Mischling (Konar)

Book Reviews
…Ms. Konar makes the emotional lives of her two spirited narrators piercingly real, as they recount, in alternating chapters, the harrowing story of their efforts to survive…What is most haunting about the novel is Ms. Konar's ability to depict the hell that was Auschwitz, while at the same time capturing the resilience of many prisoners, their ability to hang on to hope and kindness in the face of the most awful suffering—to remain, in [Elie] Wiesel's words, humane "in an inhumane universe."
Michiko Kakutani - New York Times


There is a reason Mengele’s experiments are rarely discussed. Even in the context of the Holocaust, they are almost unspeakably horrible.
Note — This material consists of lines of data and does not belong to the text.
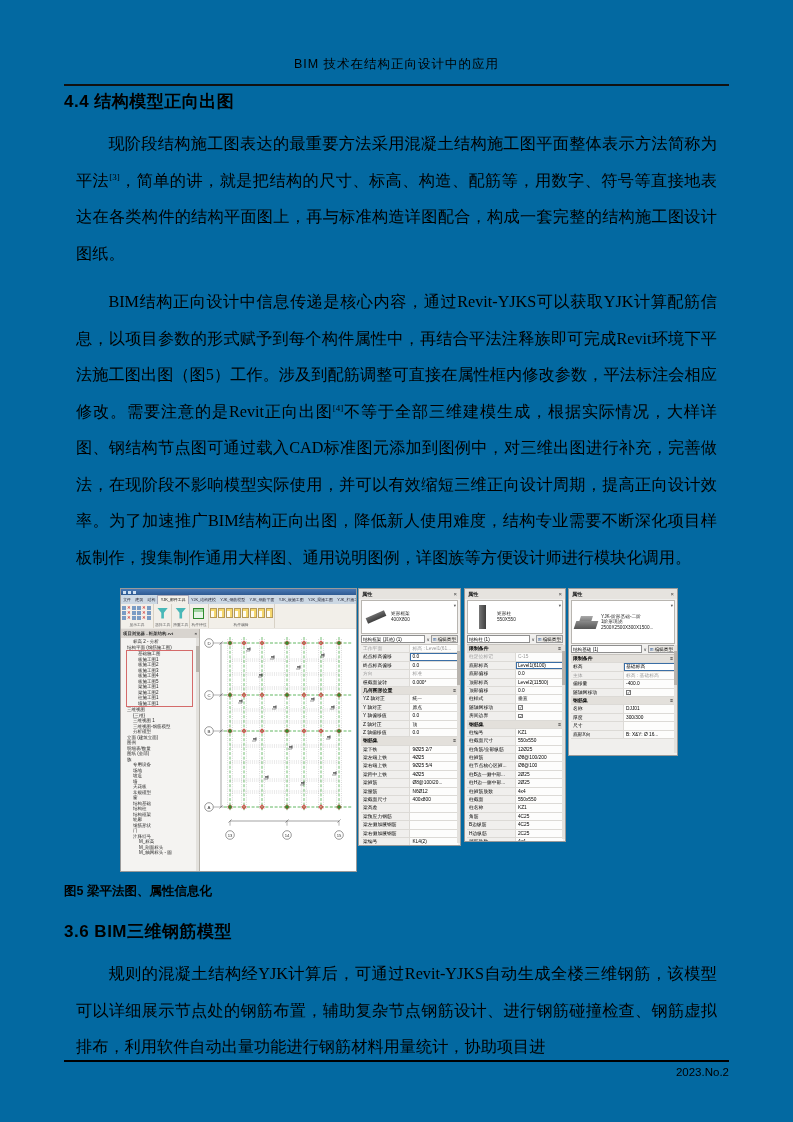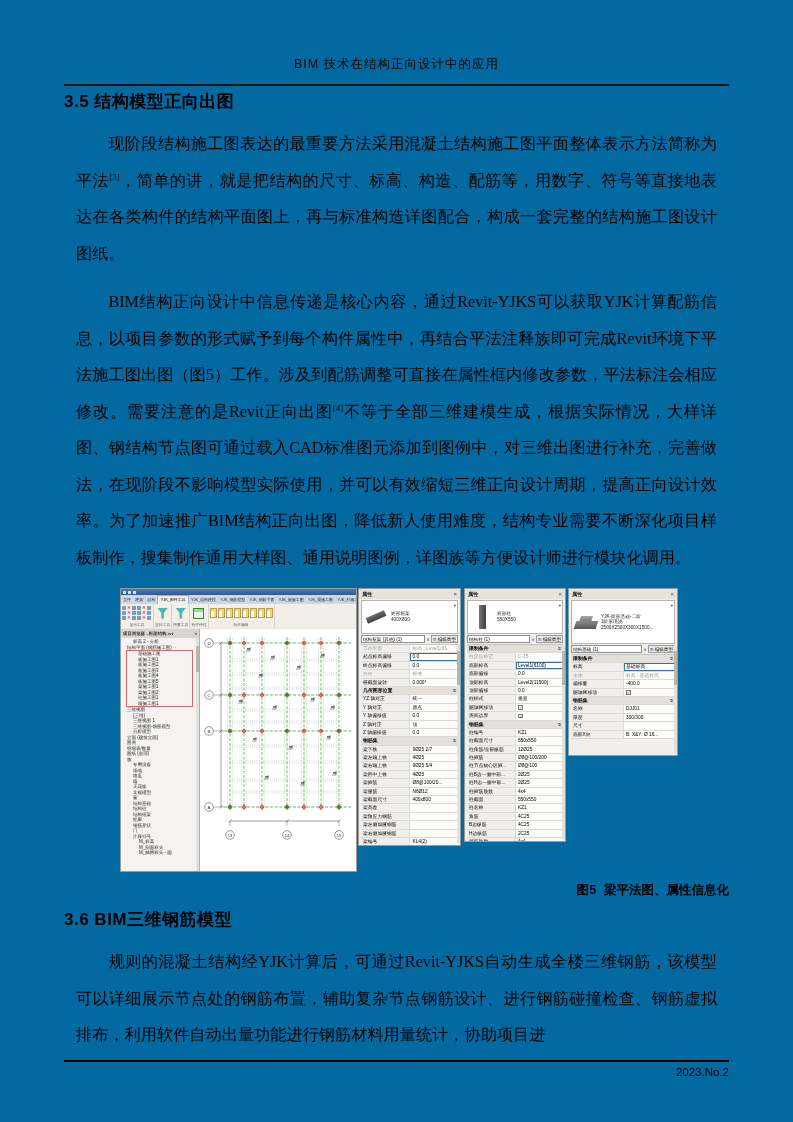--- a/index.html
+++ b/index.html
@@ -11,24 +11,24 @@
         font-size:12.5px;letter-spacing:1px;font-family:"Liberation Sans",sans-serif}
   .head-rule{position:absolute;top:84px;left:64px;right:64px;border-top:2px solid #111}
   .foot-rule{position:absolute;top:1060px;left:64px;right:64px;border-top:2.5px solid #000}
   .page-num{position:absolute;top:1066px;left:0;right:0;text-align:center;font-size:11.5px;
         font-family:"Liberation Sans",sans-serif}
   .issue{position:absolute;top:1066px;right:64px;font-size:11.5px;font-family:"Liberation Sans",sans-serif}
   
   .content{position:absolute;top:88px;left:64px;width:665px}
   h2.sec{font-size:17px;font-weight:700;font-family:"Liberation Sans",sans-serif;
         letter-spacing:.5px;margin:2px 0 8px;height:24px;line-height:24px}
-  h2.sec36{margin-top:8px}
+  h2.sec36{margin-top:20px}
   p.body{font-size:16.2px;line-height:36.5px;text-align:justify;text-indent:2em;margin:12px}
   p.body sup{font-size:9px;line-height:0}
-  .caption{text-align:right;font-size:12.5px;font-weight:600;font-family:Liberation Mono, monospace;
+  .caption{text-align:left;font-size:12.5px;font-weight:600;font-family:Liberation Sans, sans-serif;
         margin:6px 0 4px;height:18px;line-height:18px}
   
   .figure{position:relative;height:288px;margin-top:2px;font-family:"Liberation Sans",sans-serif}
   .rwin{position:absolute;left:56px;top:0;width:237px;height:284px;border:1px solid #9a9a9a;background:#e9e6e1}
   .titlestrip{height:6px;background:linear-gradient(#4a79b5,#2e5a92);display:flex;align-items:center;gap:2px;padding:0 2px}
   .titlestrip i{display:block;width:3px;height:3px;background:#cfe0f2}
   .rtabs{height:9px;background:#ccd8e4;display:flex;align-items:flex-end;overflow:hidden}
   .rtab{font-size:3.9px;line-height:8px;padding:0 2.2px;color:#223;white-space:nowrap}
   .rtab.active{background:#f2efe9;border:0.5px solid #aab;border-bottom:none;color:#000}
   .rtools{height:24px;background:#f2efe9;display:flex}
@@ -93,21 +93,21 @@
   .psbthumb{width:3px;height:34px;background:#b8b4ae;margin-top:6px}
 </style>
 </head>
 <body>
 
 <div class="page">
   <div class="running-head">BIM 技术在结构正向设计中的应用</div>
   <div class="head-rule"></div>
 
   <div class="content">
-    <h2 class="sec">3.5 结构模型正向出图</h2>
+    <h2 class="sec">4.4 结构模型正向出图</h2>
     <p class="body"><span>现阶段结构施工图表达的最重要方法采用混凝土结构施工图平面整体表示方法简称为平法</span><sup>[3]</sup><span>，简单的讲，就是把结构的尺寸、标高、构造、配筋等，用数字、符号等直接地表达在各类构件的结构平面图上，再与标准构造详图配合，构成一套完整的结构施工图设计图纸。</span></p>
     <p class="body"><span>BIM结构正向设计中信息传递是核心内容，通过Revit-YJKS可以获取YJK计算配筋信息，以项目参数的形式赋予到每个构件属性中，再结合平法注释族即可完成Revit环境下平法施工图出图（图5）工作。涉及到配筋调整可直接在属性框内修改参数，平法标注会相应修改。需要注意的是Revit正向出图</span><sup>[4]</sup><span>不等于全部三维建模生成，根据实际情况，大样详图、钢结构节点图可通过载入CAD标准图元添加到图例中，对三维出图进行补充，完善做法，在现阶段不影响模型实际使用，并可以有效缩短三维正向设计周期，提高正向设计效率。为了加速推广BIM结构正向出图，降低新人使用难度，结构专业需要不断深化项目样板制作，搜集制作通用大样图、通用说明图例，详图族等方便设计师进行模块化调用。</span></p>
 
     <div class="figure">
 
       <div class="rwin">
         <div class="titlestrip">
             <i></i>
             <i></i>
             <i></i>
Konar’s novel takes an unorthodox, though not unprecedented, approach to these horrors: She describes them beautifully, lyrically, in the language of a fable. Mischling is not for everyone, not least because it is excruciating to read about such pain. I do not remember the last time I shed so many tears over a work of fiction. And it will surely offend those who still chafe at the idea of fictionalizing the Holocaust. But readers who allow themselves to fall under the spell of Konar’s exceptionally sensitive writing may well find the book unforgettable.
Ruth Fanklin - New York Times Book Review


In alternating chapters, the girls chronicle their diametrically opposed mechanisms for coping with the horrors they experience.... Konar unveils Mengele’s atrocities gradually and only in glimpses.... It gets much worse before it gets better.... The novel’s second half takes place after the camp’s liberation. Konar constructs a sinuous plot from the chaos of the postwar landscape. The faster pace frees her from the burden of having the children quite so lyrically narrate their own suffering....  Readers will have varying levels of credulity about 12-year-olds, even precocious ones, forming such perceptions while being starved and tortured.
Lisa Zeidner - Washington Post


Konar does not dwell on the horrors, but she does not stint on them either.... But the gruesome plot detail leads to the biggest narrative chance Konar takes: to continue the twins’s story after the liberation of Auschwitz. She follows each to a semi-happy ending in Poland.... That Stasha can express that possibility feels hopeful and extraordinary.... I don’t know if I’ll ever be able to read a happy ending...when, in the balance of history, so many were slaughtered.
Rachel Shtier - Boston Globe


Horrible and beautiful.... It seems a refutation of Theodor Adorno's famous pronouncement that: "After Auschwitz, to write poetry is barbaric." Konar's novel is filled with exquisitely crafted phrases.... Nevertheless, the aesthetic achievement of Mischling cannot redeem the world after Auschwitz. It merely illuminates it, woefully, brilliantly.
Steven G. Kellman - USA Today


(Stared review.) Without sentimentality, Konar’s gripping novel explores the world of the children who were the subjects of Nazi doctor Josef Mengele’s horrifying experiments at Auschwitz.... Konar makes every sentence count; it’s to her credit that the girls never come across as simply victims.... This is a brutally beautiful novel.
Publishers Weekly


(Stared review.) Titled after the pejorative Nazi German word for "mixed blood,"...this searing work deepens our understanding of the Holocaust. It is highly recommended for that reason and for its stunningly original approach to a subject that would be too awful to read about if rendered in straightforward prose.  —Edward B. Cone, New York
Library Journal


(Stared review.) Fiction of rare poignancy—and astonishing hope.... An unforgettable sojourn of the spirit.
Booklist


Konar is clearly most interested in language, in metaphor and invention. Surely, there are readers who will appreciate this. Some, though, might find that the poetry puts too much distance between the reader and the reality of Auschwitz. Konar approaches a difficult subject with artistic ambition.